A new billboard decrying the care veterans receive went up near the Phoenix VA Health Care System Monday. The message? "VA is LYING! Veterans are DYING!"

The billboard is located on Indian School Road near Eighth Street. It's a strategic location. The Carl T. Hayden VA Medical Center is at 650 E. Indian School Road.

The VA scandal that blew up nationwide last year has its roots in Phoenix, where dozens of veterans died while waiting for care.

An internal audit spawned by revelations of what had been going on in Phoenix revealed that VA hospitals throughout the country had systemic issues that resulted in serious delays in care for more than 120,000 vets.

Two days after findings by that audit were released, the FBI opened a criminal investigation.

A White House investigation found "significant and chronic system failures," as well as a "corrosive culture" in the VA.

Army veteran Ron Nesler of Harmony, IN is behind the VA is LYING Facebook group, which sponsored the billboard.  

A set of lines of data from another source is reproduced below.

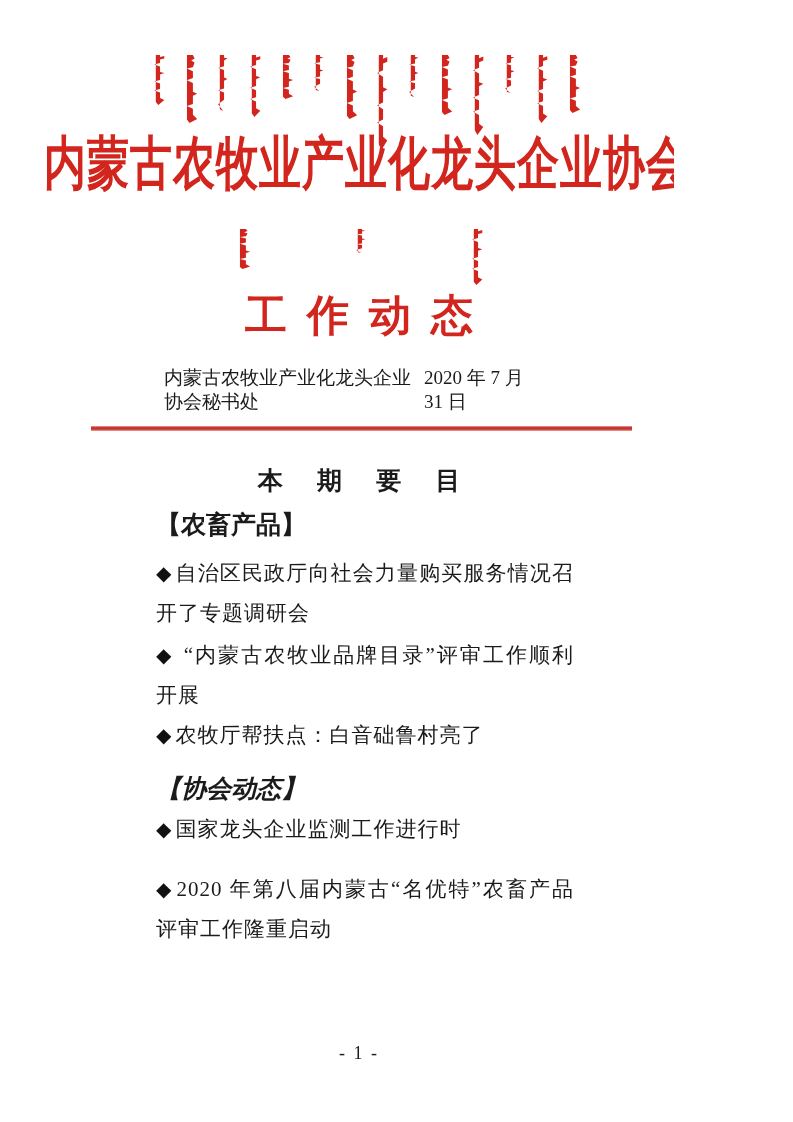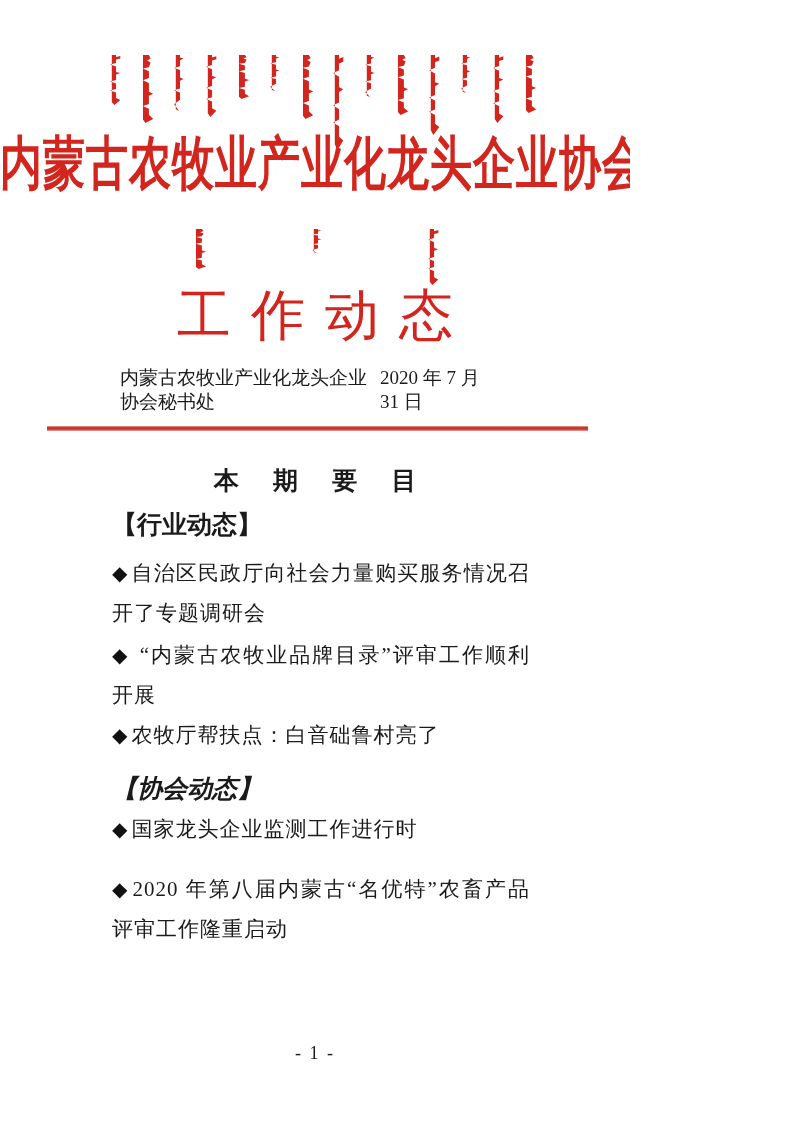"内蒙古农牧业产业化龙头企业协会" .page { margin-left: none -> 44px }
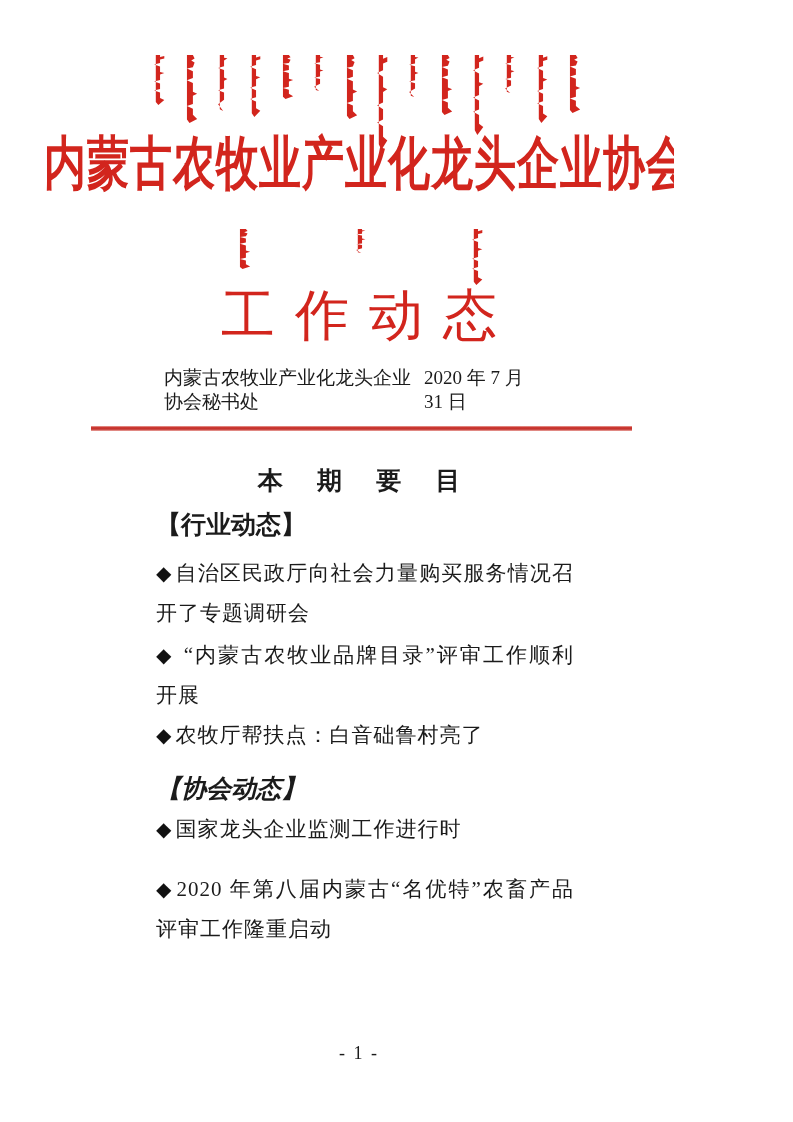"工作动态" .bulletin-title { font-size: 54px -> 42px; font-weight: normal -> bold }
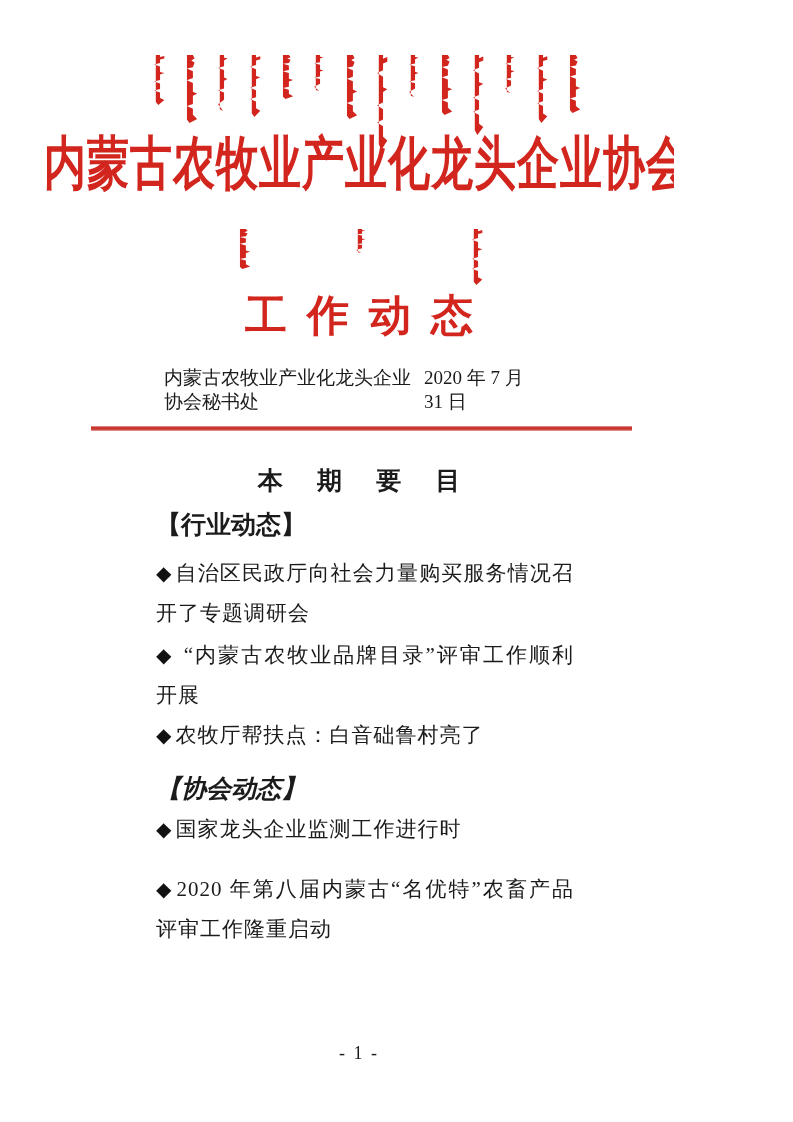"【行业动态】" h4.section-heading { text: 行业动态 -> 农畜产品 }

"The VA is LYING group was founded because we believe that U.S. military veterans are America's most noble and deserving citizens, and that veterans are owed respect, honesty and safe health care from VA, as promised to us when we served," Nesler said. "We contend that VA is wildly corrupt and is currently operated for the profit and luxury of VA employees, VA contractors and certain corrupt politicians. We hold that every member of Congress knows this.

"Our group's purpose is to raise public awareness of the corruption at VA, and thereby to force Congress and VA officials to clean things up," he continued. "Many of us support shutting down VA health care completely and issuing veterans a Medicare-style health care card with no co-pays and a prescription benefit, very similar to what members of Congress have."

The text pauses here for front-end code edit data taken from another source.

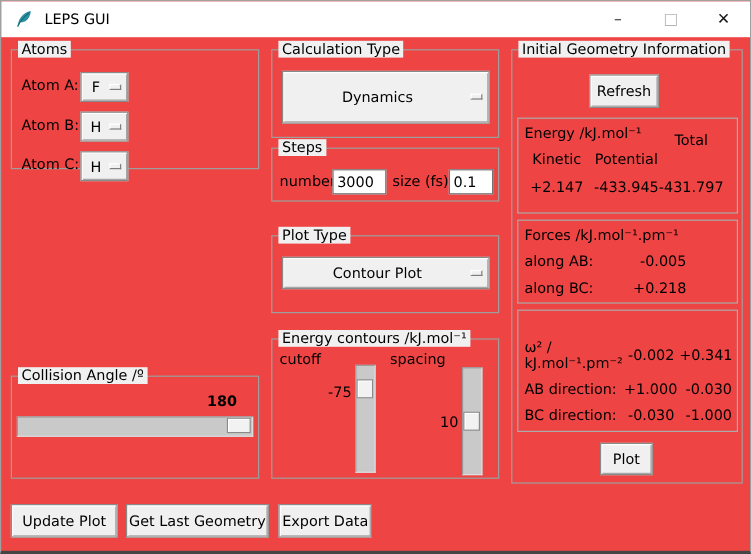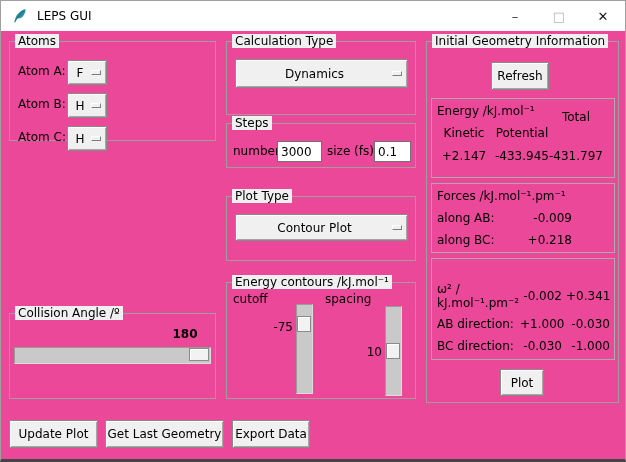"LEPS GUI" .window { background: #ec4899 -> #ef4444 }
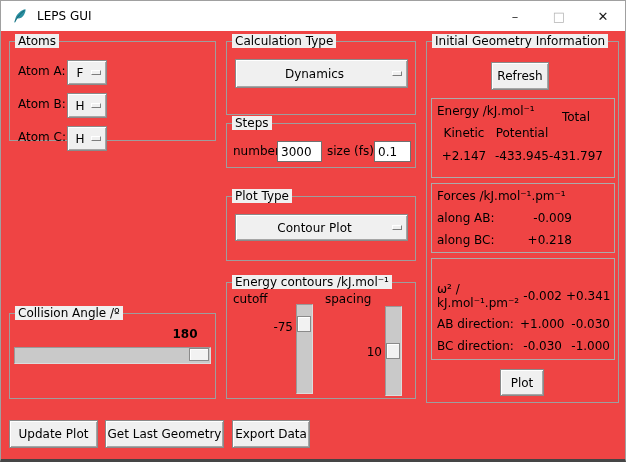"Dynamics" .calc-dd { height: 29px -> 44px }
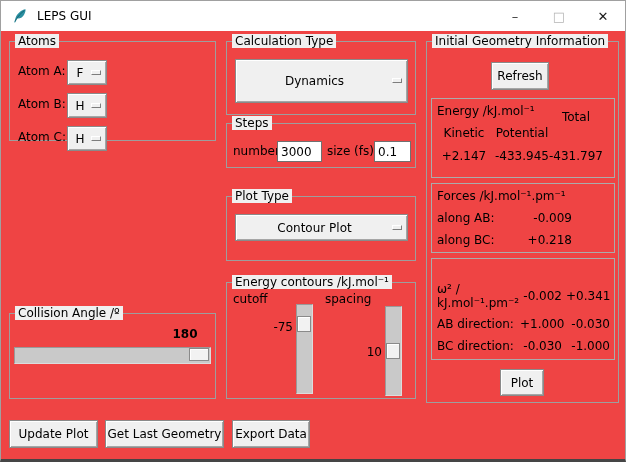"-0.009" span.t { text: -0.009 -> -0.005 }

The new Phoenix billboard is not the only one of its kind.

"They've been popping up nationwide," VA whistleblower Brandon Coleman said. "This is for the veterans that are no longer able to speak."

The goal is accountability, according to Coleman. A Marine vet, Coleman used to be an addiction therapist at the hospital.

"Accountability goes all the way to the top, from janitors and food service workers up to directors," he said. "When directors break the law such as they're doing here, they need to be held accountable just like everyone else."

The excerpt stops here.